How to fill out an Abandoned Property Report?
Abandoned or unclaimed property owners and their trustees in the United States can write their own Abandoned Property Report or download a PDF copy from a website that offers document templates. For convenience, they can also fill out the Abandoned Property Report electronically on PDFRun.
To fill out an Abandoned Property Report, you must provide the following information:
Name of District
Enter the name of the district you are currently residing in.
Name of State
Enter the name of your state.
Enter all of your properties that are either encumbered by liens in excess of its fair market value or are of such small value that the likely sale price would not be sufficient to defray the expense of appraisal and sale. Your properties must also be of no economic value to any of your creditors.
The instructions stated below will apply to all parts of this section.
Description of Property
Enter the important details about your abandoned or disregarded properties.
Value of Property
Enter the value of your abandoned or disregarded properties in U.S. dollars.

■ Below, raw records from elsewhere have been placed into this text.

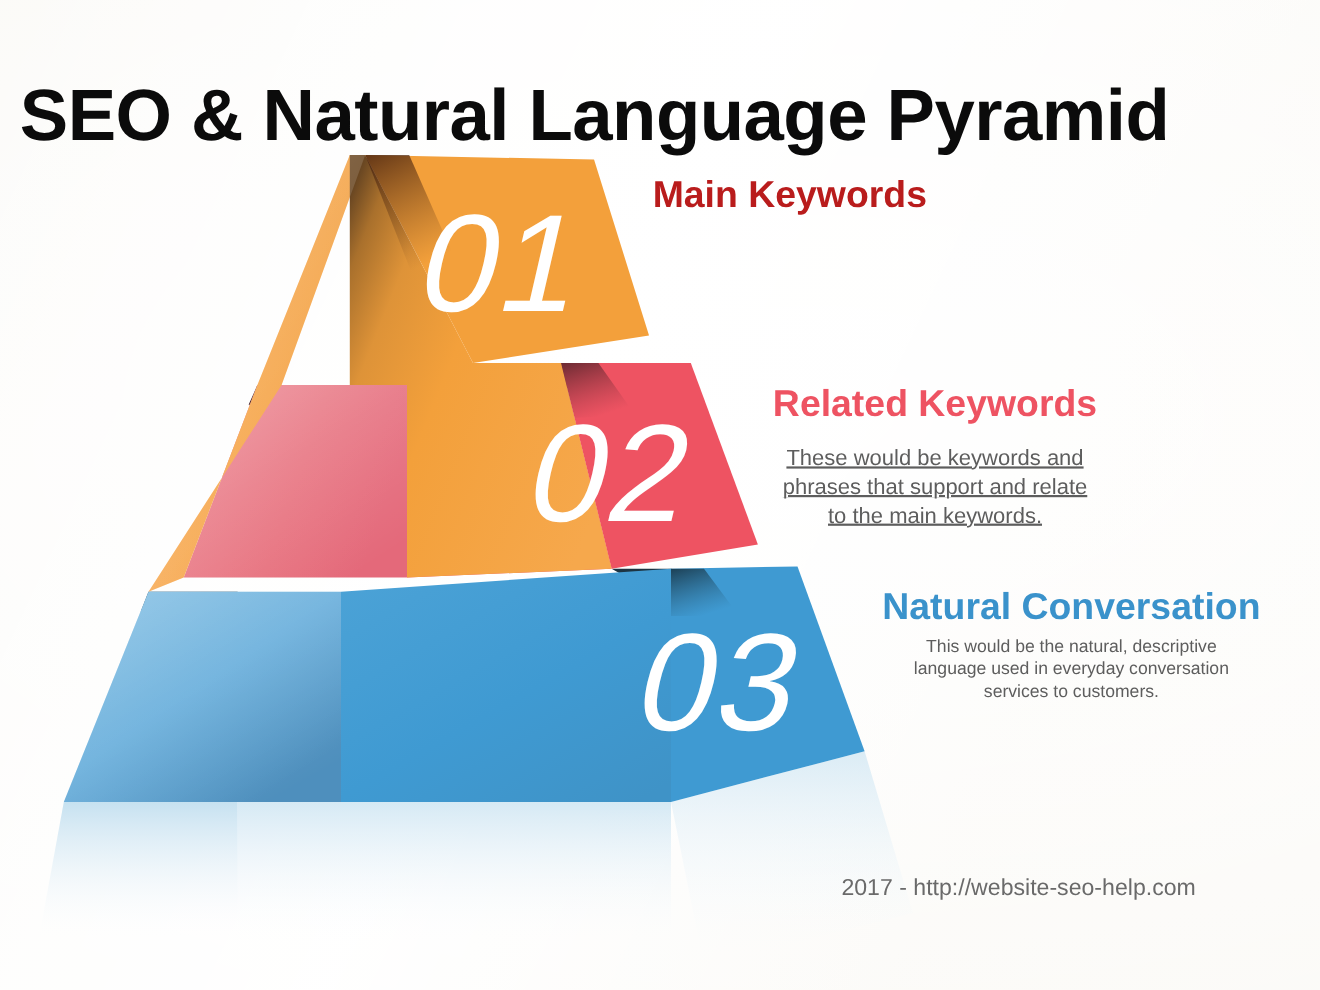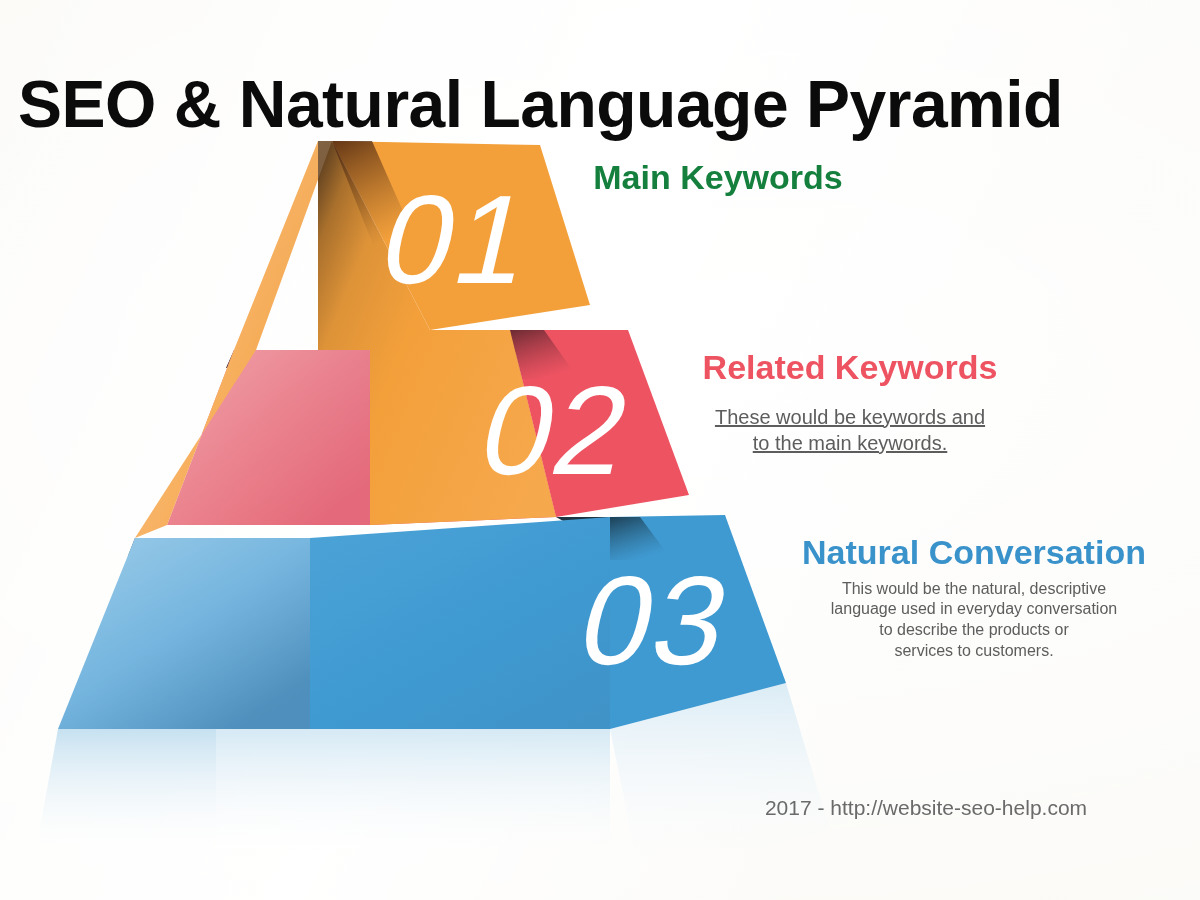--- a/index.html
+++ b/index.html
@@ -64,21 +64,21 @@
     line-height: 1.05;
     white-space: nowrap;
   }
   .tier-body {
     color: #5d5d5d;
     line-height: 1.30;
   }
 
   
   #t1 { left: 548px; top: 160px; width: 340px; }
-  #t1 .tier-head { font-size: 34px; color: #15803d; }
+  #t1 .tier-head { font-size: 34px; color: #b91c1c; }
   #t1 .tier-body { font-size: 20px; margin-top: 9px; }
 
   
   #t2 { left: 650px; top: 350px; width: 400px; }
   #t2 .tier-head { font-size: 34px; color: #ee5362; }
   #t2 .tier-body { font-size: 20px; margin-top: 18px; text-decoration: underline; }
 
   
   #t3 { left: 748px; top: 535px; width: 452px; }
   #t3 .tier-head { font-size: 34px; color: #3a92cb; }
@@ -238,29 +238,29 @@
   </svg>
 
   <div class="tier-text" id="t1">
     <div class="tier-head">Main Keywords</div>
   </div>
 
   <div class="tier-text" id="t2">
     <div class="tier-head">Related Keywords</div>
     <div class="tier-body">
       <div>These would be keywords and</div>
+      <div>phrases that support and relate</div>
       <div>to the main keywords.</div>
     </div>
   </div>
 
   <div class="tier-text" id="t3">
     <div class="tier-head">Natural Conversation</div>
     <div class="tier-body">
       <div>This would be the natural, descriptive</div>
       <div>language used in everyday conversation</div>
-      <div>to describe the products or</div>
       <div>services to customers.</div>
     </div>
   </div>
 
   <div id="footer">2017 - http://website-seo-help.com</div>
 
 </div>
 
 </body></html>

Deadline of Objection to Abandonment
Enter the number of days for the deadline of your objection to the abandonment of all of your properties. Your objections must be filed along with your trustee within the agreed-upon number of days from the receipt of this Abandoned Property Report which has been sent by the trustee to all your debtors and lien holders.
The trustee will then request an order approving the abandonment as burdensome and of no economic value to the estate of bankruptcy.
Affix your signature.
Enter your title.
Enter the current date of signing.
Enter your home or residential address.